Результат не заставил себя долго ждать. В тот же день гестапо арестовало трех студентов: Кристофа Пробста двадцати четырех лет, Ганса Шолля двадцати пяти лет, обучавшихся на медицинском факультете, и Софию Шолль двадцати двух лет, студентку философского факультета. 22 февраля после трех дней допросов и пыток все трое были приговорены к смертной казни и вечером того же дня казнены. Расследование продолжалось. 13 июля настал черед профессора философии Курта Хубера и студента-медика Александра Шморелля. Наконец, 12 октября был взят студент-медик Вилли Граф. После приговора «народного суда» их обезглавили. Имена этих мучеников свободы большинству французов неизвестны. Однако они заплатили высокую цену, поэтому, вспоминая о них на этих страницах, почтим их память.
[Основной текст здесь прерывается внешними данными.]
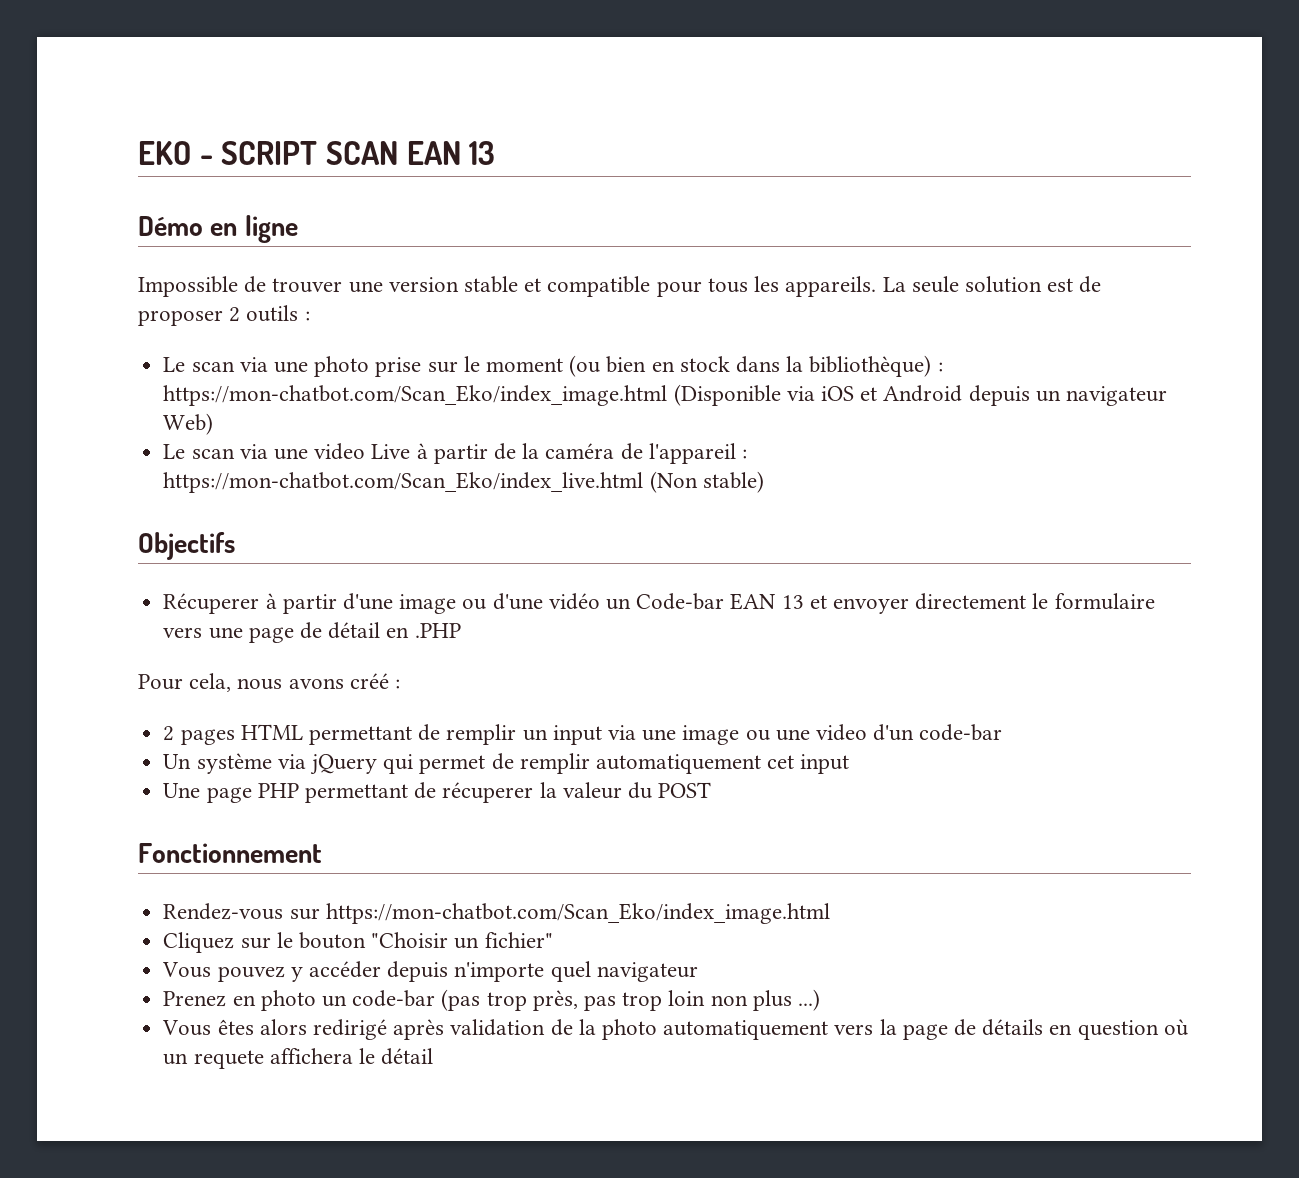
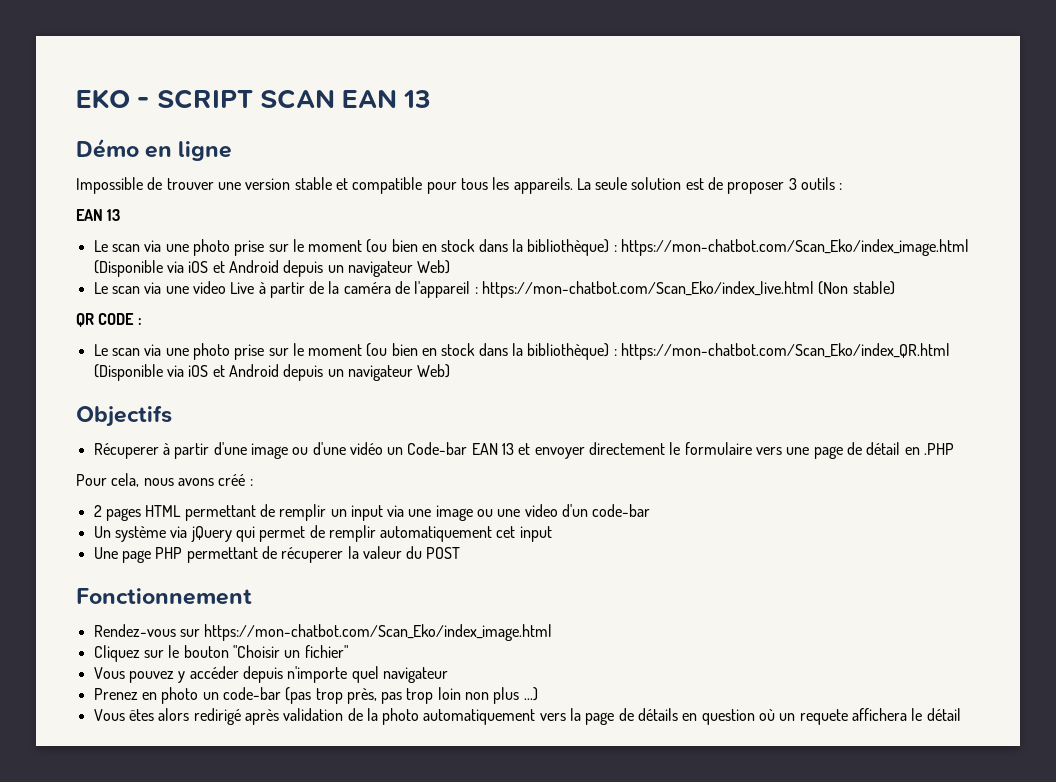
[229,307,241,322] 2 -> [788,178,797,190] 3
(310, 316) none -> [76,209,121,221] // EAN 13
(764, 482) none -> [76,313,142,327] [93,343,951,360] [93,364,451,381] // QR CODE : // Le scan via une photo prise sur le moment (ou bien en stock dans la bibliothèque) : https://mon-chatbot.com/Scan_Eko/index_QR.html (Disponible via iOS et Android depuis un navigateur Web)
Разгром под Сталинградом сыграл роль катализатора оппозиционных настроений среди военных. Наиболее прозорливые из них догадались, что война уже проиграна и необратимый процесс, начавшись на морозных просторах СССР, завершится полным крушением. Вместе с нацией чудовищное поражение, соответствующее масштабу конфликта, потерпела армия. Военные стали серьезно рассматривать возможность прямого вмешательства в события, скорее чтобы спасти то, что еще можно было спасти, чем возмущаясь преступлениями нацизма. Преступления нацизма совершались у них на глазах на протяжении многих лет, не вызывая стремления попытаться покончить с ними. Страх перед грозящим поражением, стремление сохранить свои привилегии – вот что выводило военных из привычного равновесия.
С самого начала нацистского режима Гиммлер внимательно следил за настроениями в армии. Службы безопасности догадывались, что военные что-то замышляют в своих штабах в обстановке секретности, иногда с помощью дипломатов. РСХА бросило на это направление своих лучших агентов. Но заговорщики действовали в стенах практически неприступной крепости – абвера. Для Гиммлера абвер издавна являлся предметом вожделенных устремлений: ему не терпелось прибрать к рукам все без исключения службы разведки. Но с февраля 1943 года ту же цель поставил себе Кальтенбруннер. С этого момента началось соревнование на скорость между абвером и гестапо, поскольку заговорщики приняли наконец решение устранить Гитлера. Офицерство могло уже давно покончить с Гитлером законными средствами, но оно не осмелилось действовать в то время, когда это было еще возможно. За принятым решением последовали несколько неудачных попыток. 13 марта была предпринята попытка, у которой было больше всего шансов на успех. Генерал фон Тресков, начальник штаба армейской группы «Центр», действовавшей на Восточном фронте, и генерал Ольбрихт, начальник главной армейской канцелярии, разработали операцию «Вспышка». По ней следовало взорвать в полете личный самолет Гитлера.